Wiener Emily S, Heil Emily L, Hynicka Lauren M, Johnson J Kristie
Sinai Hospital, Baltimore, MD, USA.
University of Maryland Medical Center, Baltimore, MD, USA.
J Pharm Technol. 2016 Feb;32(1):16-21. doi: 10.1177/8755122515599407. Epub 2015 Sep 11.
To review the data analyzing the role of fluoroquinolones in the treatment of extended-spectrum β-lactamase (ESBL)-producing infections and rates and methods of co-transmission of resistance. A MEDLINE literature search was performed using the search terms , and from 1996 to June 2015. Additional references were identified from a review of literature citations. All English-language retrospective studies, prospective studies, and meta-analyses assessing efficacy of fluoroquinolone use in ESBL infections, assessing methods of resistance transmission, or analyzing patient risk factors were reviewed. A total of 18 studies that analyzed fluoroquinolone resistance and association to ESBL producing bacteria from either molecular or clinical perspectives were idenitifed. Four studies evaluated the genetic association between ESBL transmission and fluoroquinolone resistance. Plasmid mediated quinolone resistance was found in higher rates in ESBL-producing bacteria. Numerous studies analyzed the risk factors of co-occurring resistance identifying nosocomial acquired infections, recent hospitalization, long-term care facility residence, and intensive care unit stay as the most common. Conclusive clinical data are lacking; however, a meta-analysis showed fluoroquinolones had higher odds of all-cause mortality when used empirically to treat ESBL bacteremia compared with carbapenems. Fluoroquinolone resistance may be co-transmitted in ESBL-producing Enterobacteriaceae. There are limited data on the efficacy for fluoroquinolones in the treatment of ESBL-producing infections. Additional prospective trials are needed to definitively determine the role of fluoroquinolones in ESBL infections.

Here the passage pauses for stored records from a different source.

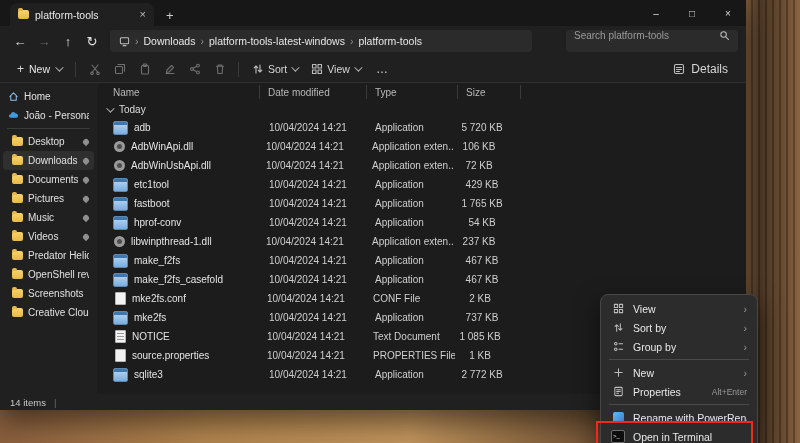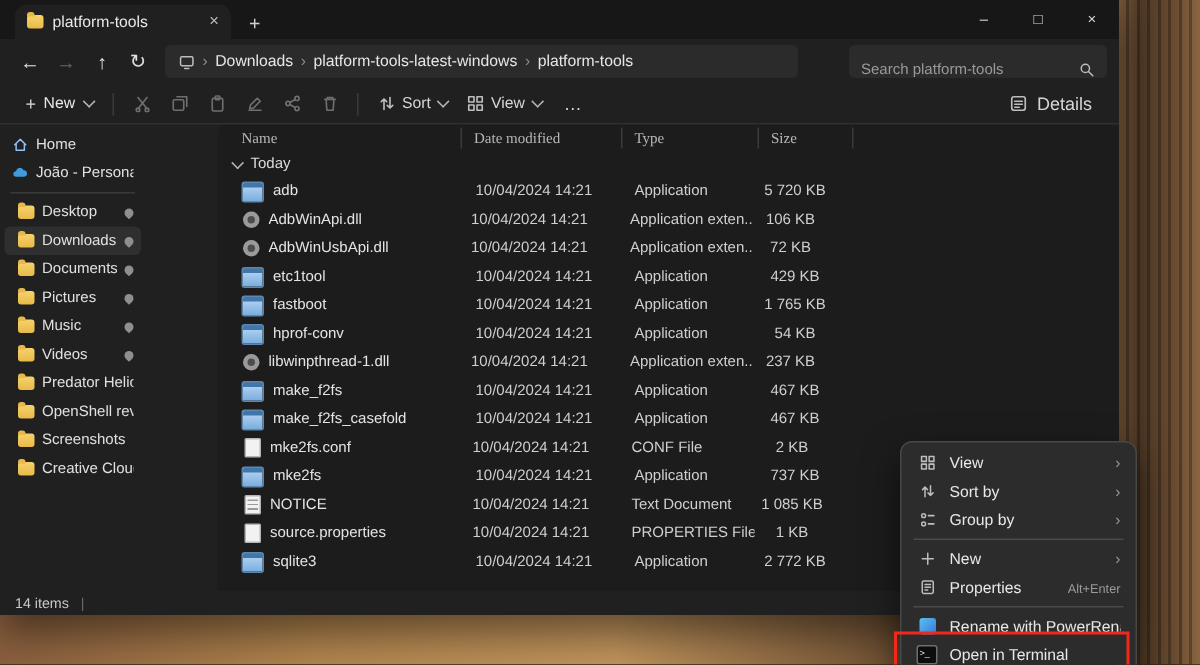--- a/index.html
+++ b/index.html
@@ -38,7 +38,7 @@
   .crumb{font-size:10.5px;color:#e6e6e6;white-space:nowrap;}
   .crumb-sep{font-size:10.5px;color:#909090;}
   .searchbar{width:156px;height:22px;background:#2b2b2b;border-radius:4px;display:flex;
-    align-items:flex-end;gap:6px;padding:0 8px;flex:none;margin-left:26px;}
+    align-items:flex-start;gap:6px;padding:0 8px;flex:none;margin-left:26px;}
   .search-text{flex:1;font-size:10px;color:#9a9a9a;white-space:nowrap;overflow:hidden;}
   
   .toolbar{height:26px;display:flex;align-items:center;padding:0 10px;gap:2px;

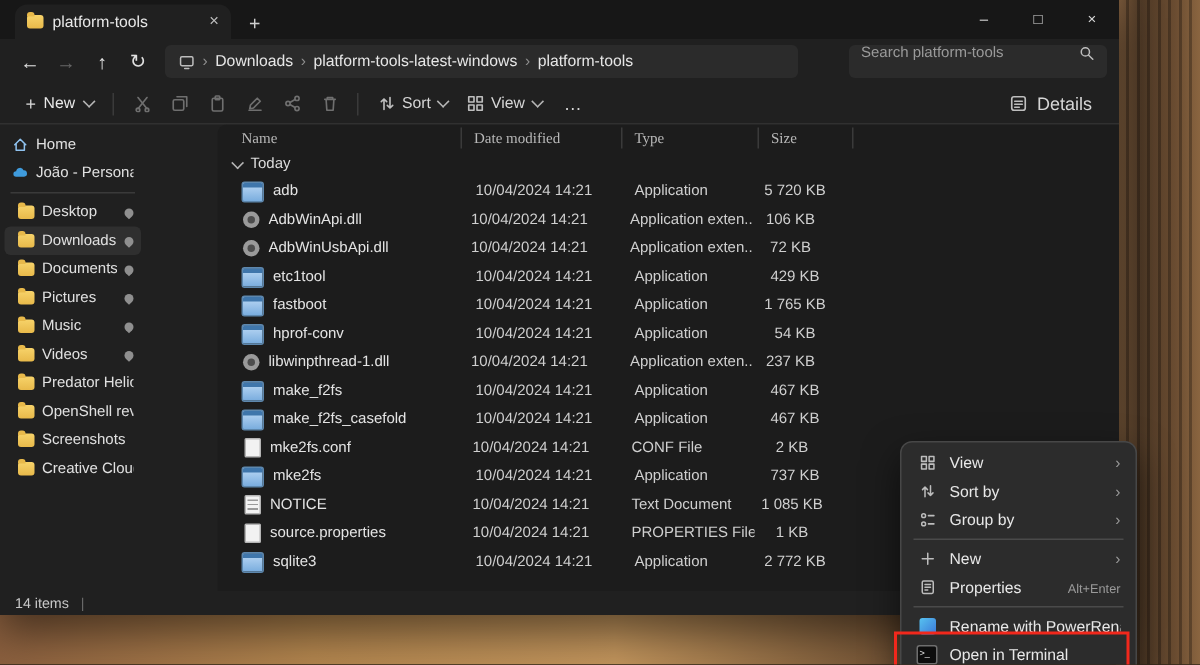--- a/index.html
+++ b/index.html
@@ -56,7 +56,7 @@
   .chev{width:5px;height:5px;border-right:1px solid #b5b5b5;border-bottom:1px solid #b5b5b5;
     transform:rotate(45deg) translateY(-2px);flex:none;}
   
-  .content{flex:1;display:flex;overflow:hidden;gap:48px;}
+  .content{flex:1;display:flex;overflow:hidden;}
   .sidebar{width:97px;padding-top:4px;overflow:hidden;flex:none;}
   .sitem{display:flex;align-items:center;gap:5px;height:19px;padding:0 5px;margin:0 3px;
     font-size:10px;color:#e0e0e0;border-radius:4px;}

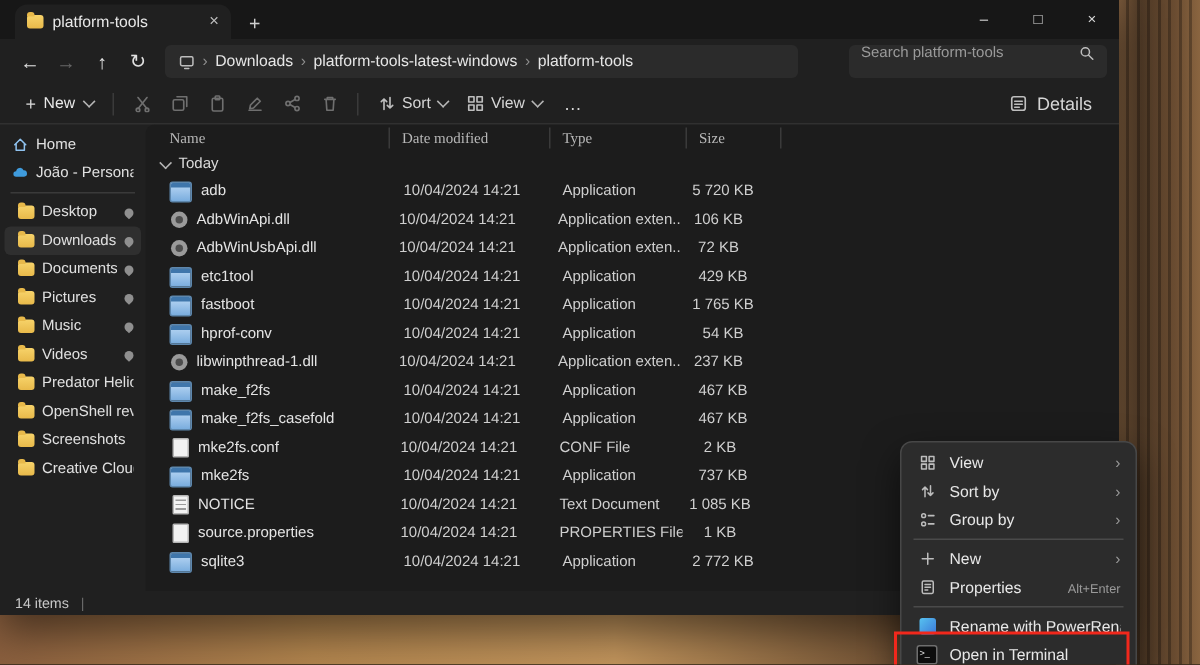--- a/index.html
+++ b/index.html
@@ -76,7 +76,7 @@
     flex-direction:column;overflow:hidden;}
   .colheads{display:flex;align-items:center;height:18px;padding-left:16px;flex:none;
     font-size:10px;color:#b8b8b8;}
-  .ch{display:flex;align-items:center;height:14px;border-right:1px solid #3a3a3a;font-family:Liberation Serif, serif;}
+  .ch{display:flex;align-items:center;height:14px;border-right:1px solid #3a3a3a;}
   .ch-name{width:146px;}
   .ch-date{width:98px;padding-left:8px;}
   .ch-type{width:82px;padding-left:8px;}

回顾分析氟喹诺酮类药物在治疗产超广谱β-内酰胺酶(ESBL)感染中的作用以及耐药性共同传播率和方法的数据。使用检索词于1996年至2015年6月进行了MEDLINE文献检索。通过文献引用回顾确定了其他参考文献。对所有评估氟喹诺酮类药物在ESBL感染中的疗效、评估耐药性传播方法或分析患者风险因素的英文回顾性研究、前瞻性研究和荟萃分析进行了综述。共确定了18项从分子或临床角度分析氟喹诺酮耐药性及其与产ESBL细菌相关性的研究。四项研究评估了ESBL传播与氟喹诺酮耐药性之间的遗传关联。在产ESBL细菌中发现质粒介导的喹诺酮耐药率更高。许多研究分析了同时发生耐药性的风险因素,确定医院获得性感染、近期住院、长期护理机构居住和重症监护病房停留是最常见的因素。缺乏确凿的临床数据;然而,一项荟萃分析表明,与碳青霉烯类药物相比,经验性使用氟喹诺酮类药物治疗ESBL菌血症时全因死亡率的几率更高。氟喹诺酮耐药性可能在产ESBL的肠杆菌科细菌中共同传播。关于氟喹诺酮类药物治疗产ESBL感染的疗效数据有限。需要更多的前瞻性试验来明确确定氟喹诺酮类药物在ESBL感染中的作用。